Note: Care should be taken when using this tool to avoid inadvertently causing denial of service against your servers. For production servers, QualysGuard Web Application Scanner will perform passive (non-intrusive) automated tests that will indicate susceptibility to slow http attacks without the risk of causing denial of service.

 

Example Test and Results

The HTML screenshot below shows the results of running slowhttptest against a test server in a test lab.  In this scenario, the tool opens 1000 connections with rate of 200 connections per second, and the server was able to concurrently process only 377 connections, leaving the remaining 617 connections pending. Denial of service was achieved within the first 5 seconds of the test, and lasted 60 seconds, until the server timed out some of the active connections.

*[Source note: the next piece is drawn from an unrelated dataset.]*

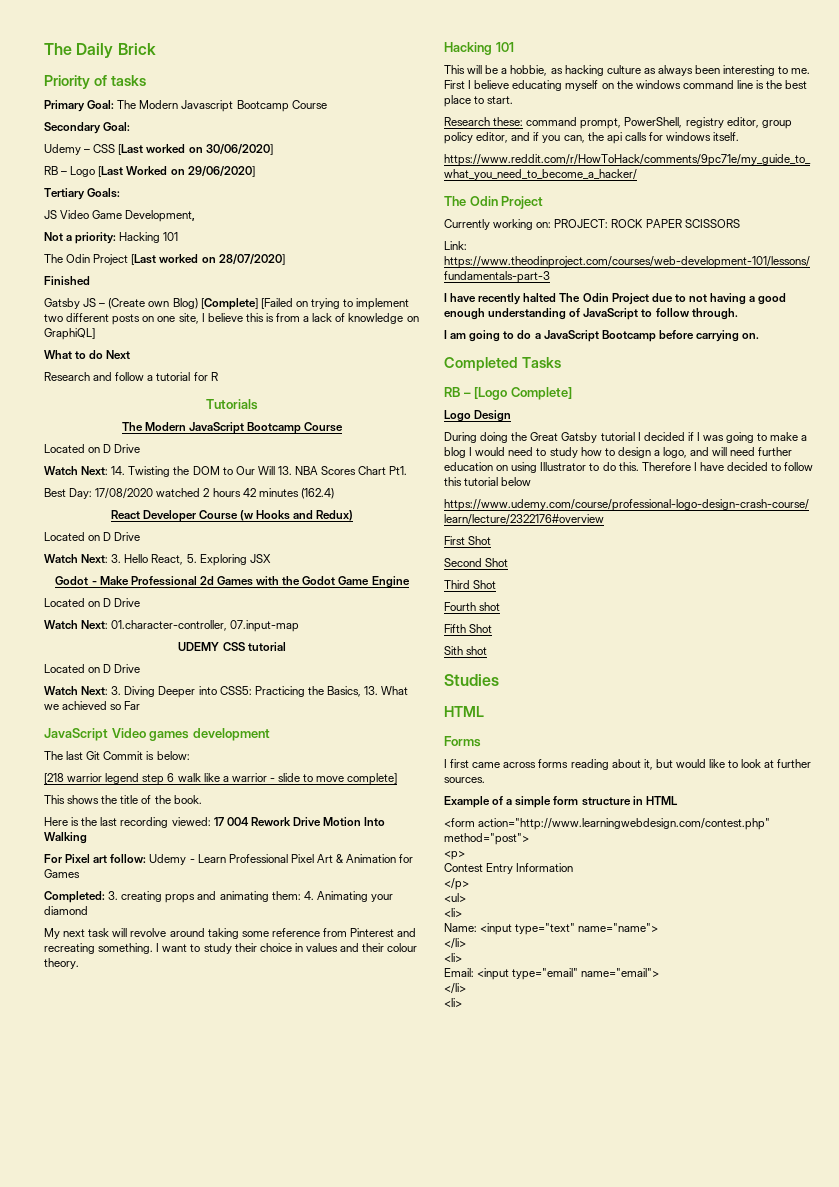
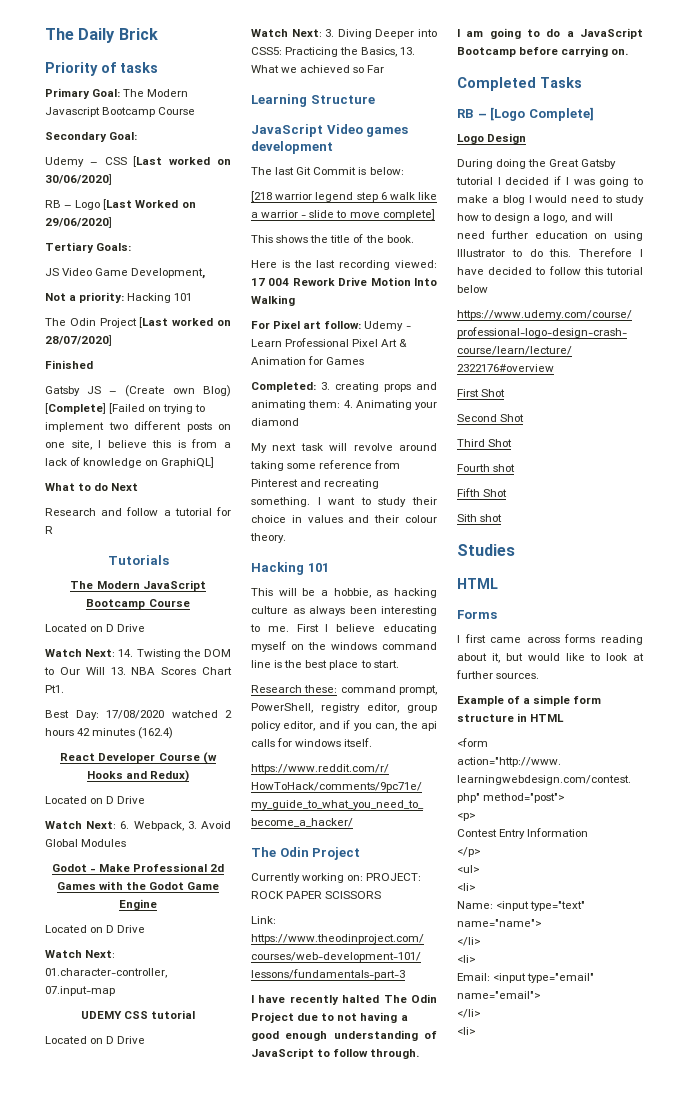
- Watch Next: 3. Hello React, 5. Exploring JSX
+ Watch Next: 6. Webpack, 3. Avoid Global Modules
+ Learning Structure

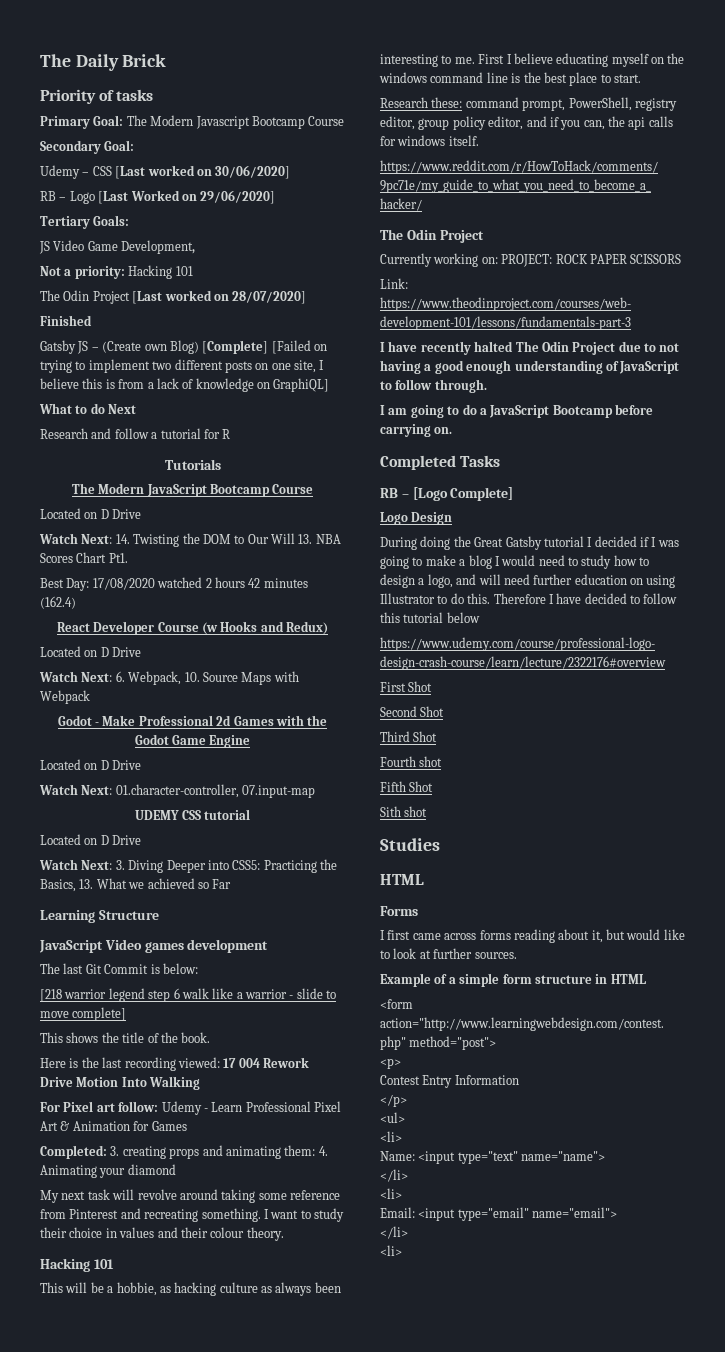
- Watch Next: 6. Webpack, 3. Avoid Global Modules
+ Watch Next: 6. Webpack, 10. Source Maps with Webpack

At this point, the server transferred another set of connections from pending state to active state, thus causing DoS again, until the server timed out those connections.

 


Figure 1: Sample HTML output of slowhttptest results.

 

As is shown in the above test, the slowhttptest tool can be used to test a variety of different slow http attacks and to understand the effects they will have on specific server configurations. By having a visual representation of the server’s state, it is easy to understand how the server reacts to slow HTTP requests. It is then possible to adjust server configurations as appropriate. In follow-up posts, I will describe some detailed analysis of different HTTP servers’ behavior on slow attacks and mitigation techniques.

 

Any comments are highly appreciated, and I will review all feature requests posted on the project page at http://code.google.com/p/slowhttptest. Many thanks to those who are contributing to this project.

 

 

 

Update, August 26, 2011:

Version 1.1. of slowhttptest includes a new test for the Apache range header handling vulnerability, also known as the "Apache Killer" attack. The usage example can be found at http://code.google.com/p/slowhttptest/wiki/ApacheRangeTest.

 

Update, January 5, 2012:

Version 1.3 of slowhttptest includes a new test for the Slow Read DoS attack.